At the 2006 outdoor Heps at Penn, Smith was first to throw in the final round of the shot put, falling to a knee to avoid fouling. As the competition unfolded, her distance of 45-11 3/4 was unsurpassed.

“After the last throw, it took me a minute to realize that I’d just won the Heps. (Coach) Carl (Wallin) gave me a big hug.” Barely a year had passed since Smith had been learning to walk again, she added, “This made me remember why I love this sport.”
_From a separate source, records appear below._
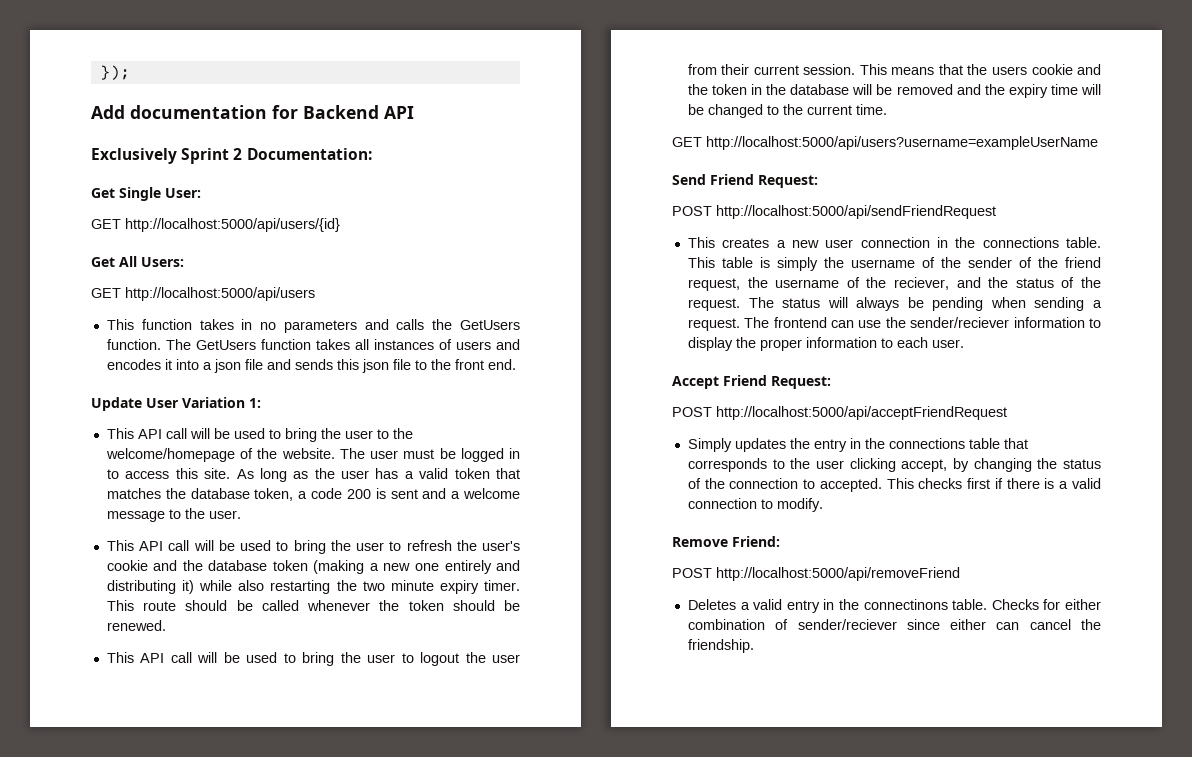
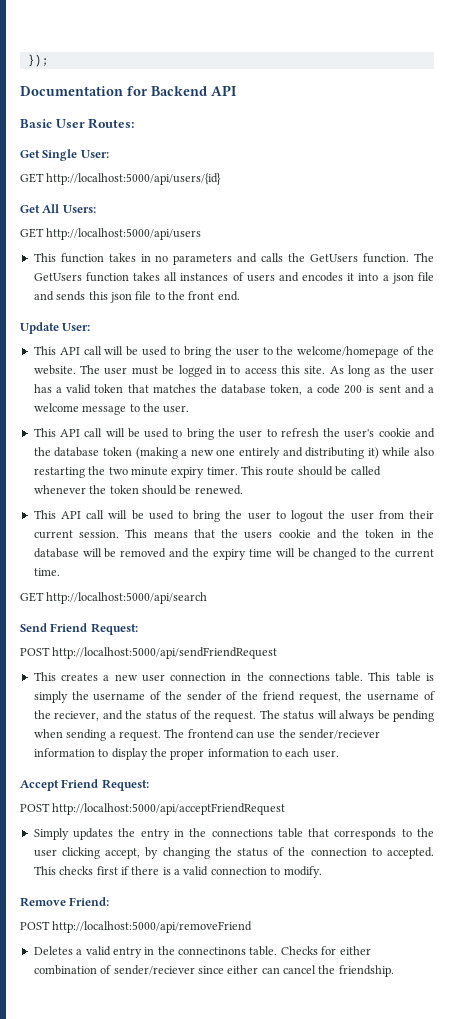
- Add documentation for Backend API
+ Documentation for Backend API
- Exclusively Sprint 2 Documentation:
+ Basic User Routes:
- Update User Variation 1:
+ Update User:
- GET http://localhost:5000/api/users?username=exampleUserName
+ GET http://localhost:5000/api/search

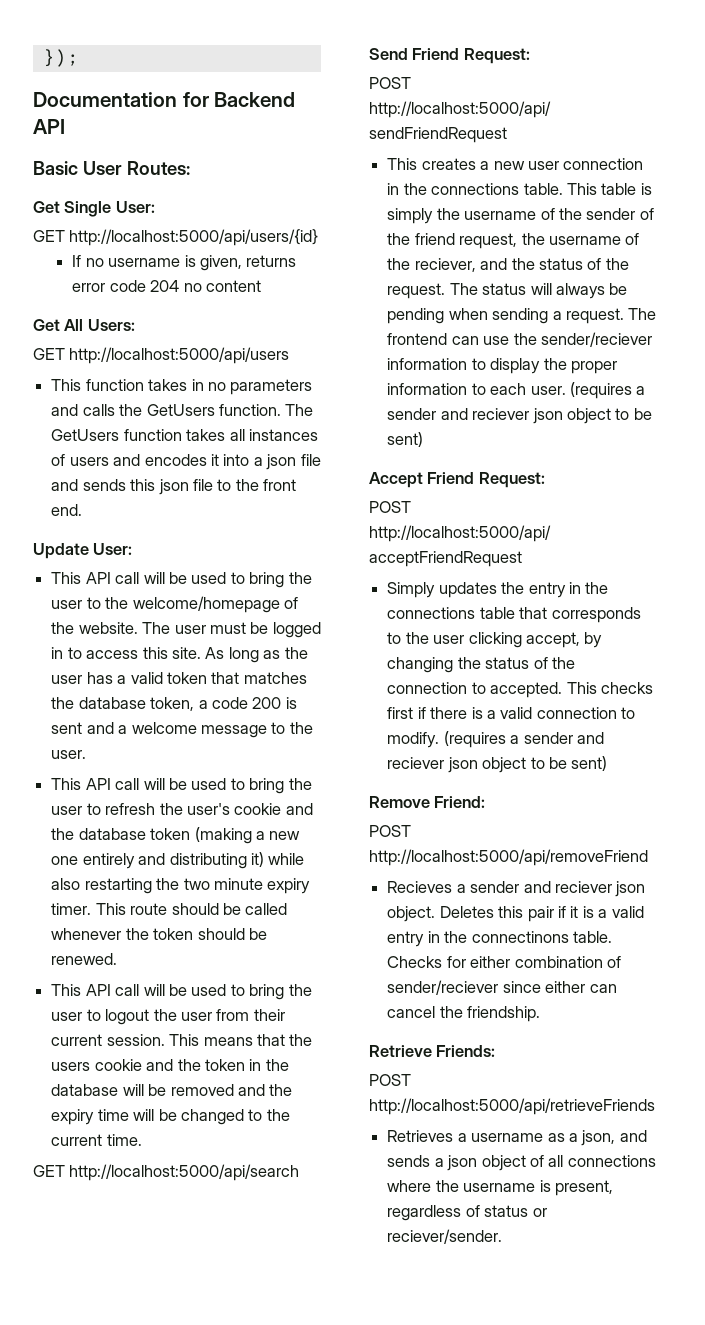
+ If no username is given, returns error code 204 no content
- The frontend can use the sender/reciever information to display the proper information to each user.
+ The frontend can use the sender/reciever information to display the proper information to each user. (requires a sender and reciever json object to be sent)
- This checks first if there is a valid connection to modify.
+ This checks first if there is a valid connection to modify. (requires a sender and reciever json object to be sent)
  Remove Friend:
  POST http://localhost:5000/api/removeFriend
- Deletes a valid entry in the connectinons table.
+ Recieves a sender and reciever json object. Deletes this pair if it is a valid entry in the connectinons table.
+ Retrieve Friends:
+ POST http://localhost:5000/api/retrieveFriends
+ Retrieves a username as a json, and sends a json object of all connections where the username is present, regardless of status or reciever/sender.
Smith’s parents, Jerome and Pamela, have urged their children (Jamila has three older brothers) to aim high in education, then in athletics. Said Jamila, “My mother says, ‘Strive to be at the top and go for it.’”

Smith has done that academically at Dartmouth. She’s majored in Arabic and plans to attend law school next year.

As she completes her academic career, Smith’s mind will also be on making her mark in the throwing events this winter and spring: indoors, the shot and weight; outdoors, the shot, hammer and discus.

Her repaired knee is stronger than ever. “The hardest part is the mental game,” she said. “Distance comes from technique and being relaxed. Don’t think about numbers, just focus on the moment. Develop a rhythm and don’t get excited. Anything is possible.”

That mind set brought Smith back from a debilitating injury to be a Heps champion in 2006 and a contender in 2007. It’s why Carl Wallin, her coach, says, “Jamila’s the best of the best.”